Bill, too, finally found a job as an investigator in fraud and embezzlement for the United States Fidelity and Guaranty Company. He had also given up his somewhat vague ambition of becoming an engineer, and had enrolled instead in night classes at the Brooklyn Law School.
It was at his grandfather’s insistence that he had abandoned engineering and taken up the study of law. Although he was not sure that he wanted to become a lawyer, he knew that a knowledge of the law would be useful, whatever he finally decided on.
While Bill was completing his plans to go to work, he had answered a blind advertisement in the New York Times. To his astonishment, he now received in reply an invitation from Thomas Edison himself. Bill was requested to come to Edison’s laboratories in East Orange, New Jersey, for an employment test. A heaven-sent opportunity — Edison was one of Bill’s heroes! Though the inventor was very old and his greatest achievements were behind him, he was still active.
When Bill arrived at the Edison facilities, he and a number of other applicants were taken into Edison’s own laboratory — a long, unpretentious room — and given a written examination. Edison himself was there, seated at a cheap and battered desk in a corner.

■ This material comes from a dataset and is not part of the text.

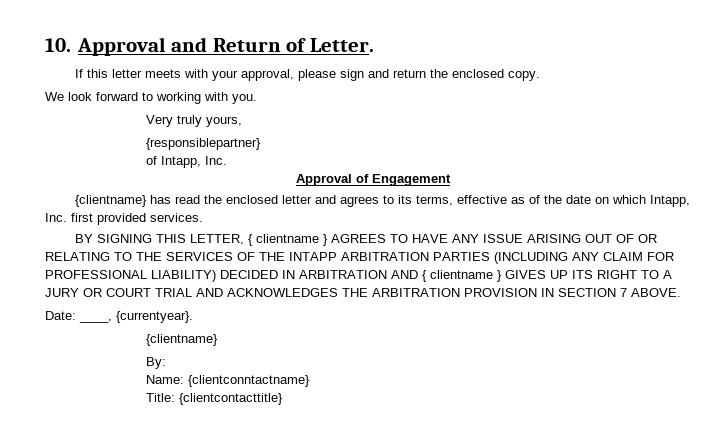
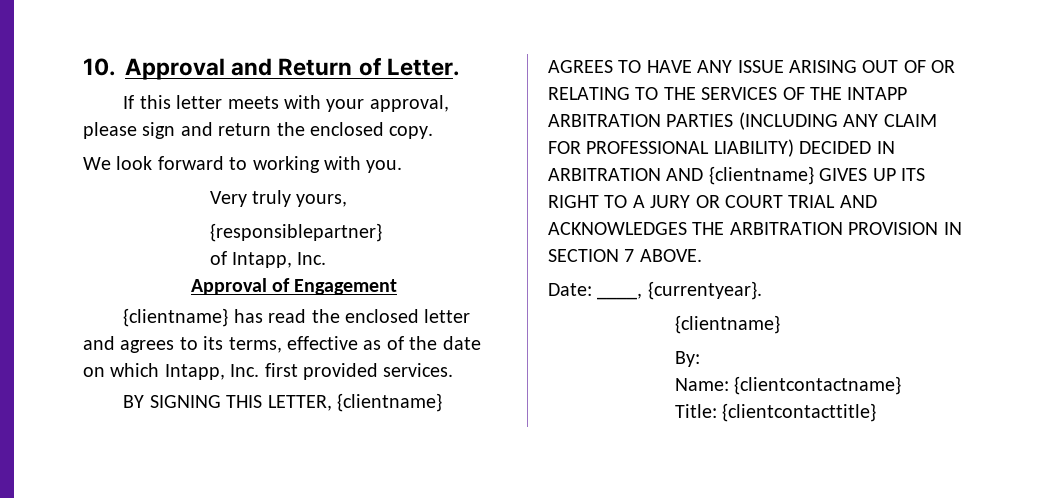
- BY SIGNING THIS LETTER, { clientname } AGREES TO HAVE ANY ISSUE ARISING OUT OF OR RELATING TO THE SERVICES OF THE INTAPP ARBITRATION PARTIES (INCLUDING ANY CLAIM FOR PROFESSIONAL LIABILITY) DECIDED IN ARBITRATION AND { clientname } GIVES UP ITS RIGHT TO A JURY OR COURT TRIAL AND ACKNOWLEDGES THE ARBITRATION PROVISION IN SECTION 7 ABOVE.
+ BY SIGNING THIS LETTER, {clientname} AGREES TO HAVE ANY ISSUE ARISING OUT OF OR RELATING TO THE SERVICES OF THE INTAPP ARBITRATION PARTIES (INCLUDING ANY CLAIM FOR PROFESSIONAL LIABILITY) DECIDED IN ARBITRATION AND {clientname} GIVES UP ITS RIGHT TO A JURY OR COURT TRIAL AND ACKNOWLEDGES THE ARBITRATION PROVISION IN SECTION 7 ABOVE.
- Name: {clientconntactname}
+ Name: {clientcontactname}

It was a difficult test, containing 286 questions, Bill remembered: “In one question, they would want to know what was the diameter of the moon, and the next question would be what are overtones on a stringed instrument, and the next question was where do they make the most shoes, and the next question would be what kind of wood do they use for oil-barrel staves, and it just covered the gamut. The obvious idea was to see whether you’d been observant in your reading and in your observation of things in life in general.

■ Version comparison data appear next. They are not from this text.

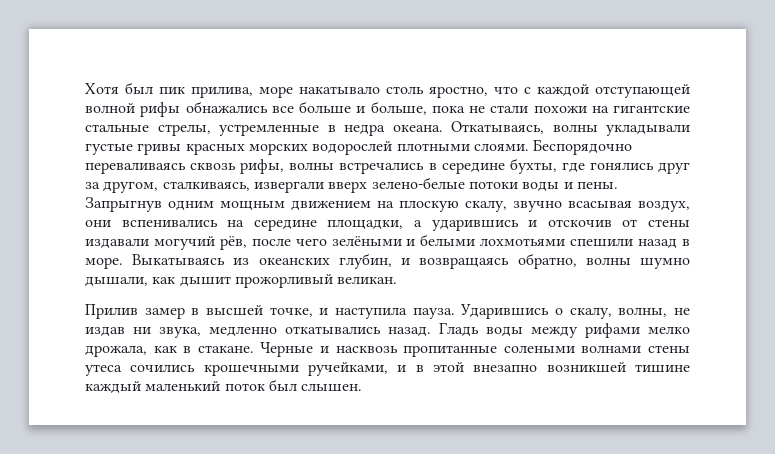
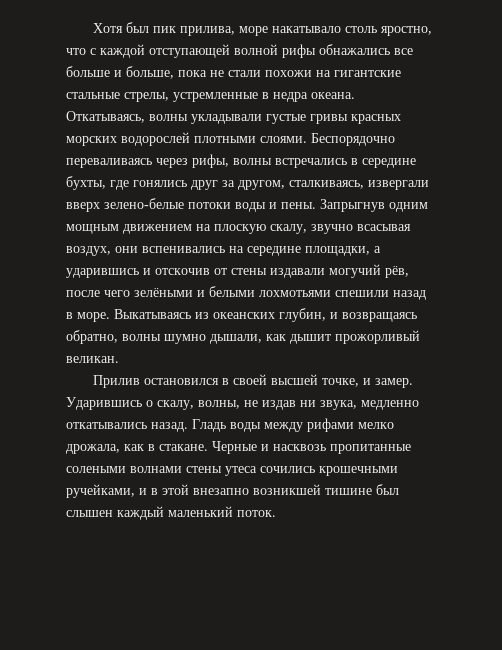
- Беспорядочно переваливаясь сквозь рифы, волны встречались в середине бухты, где гонялись друг за другом, сталкиваясь, извергали вверх зелено-белые потоки воды и пены.
+ Беспорядочно переваливаясь через рифы, волны встречались в середине бухты, где гонялись друг за другом, сталкиваясь, извергали вверх зелено-белые потоки воды и пены.
- Прилив замер в высшей точке, и наступила пауза.
+ Прилив остановился в своей высшей точке, и замер.
- Черные и насквозь пропитанные солеными волнами стены утеса сочились крошечными ручейками, и в этой внезапно возникшей тишине каждый маленький поток был слышен.
+ Черные и насквозь пропитанные солеными волнами стены утеса сочились крошечными ручейками, и в этой внезапно возникшей тишине был слышен каждый маленький поток.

“Well, the afternoon wore on, and people finished their papers and turned them in, and I hadn’t finished. I answered all the questions I could immediately and then went over, because a lot of them were capable of estimate. Comparative populations and some scientific things could be estimated, and others you could remember if you kept working at it. So I answered a very large proportion of the questions in some fashion or other, and the old man came over and asked if I found the exam hard, and I said yes, that I thought it was very difficult.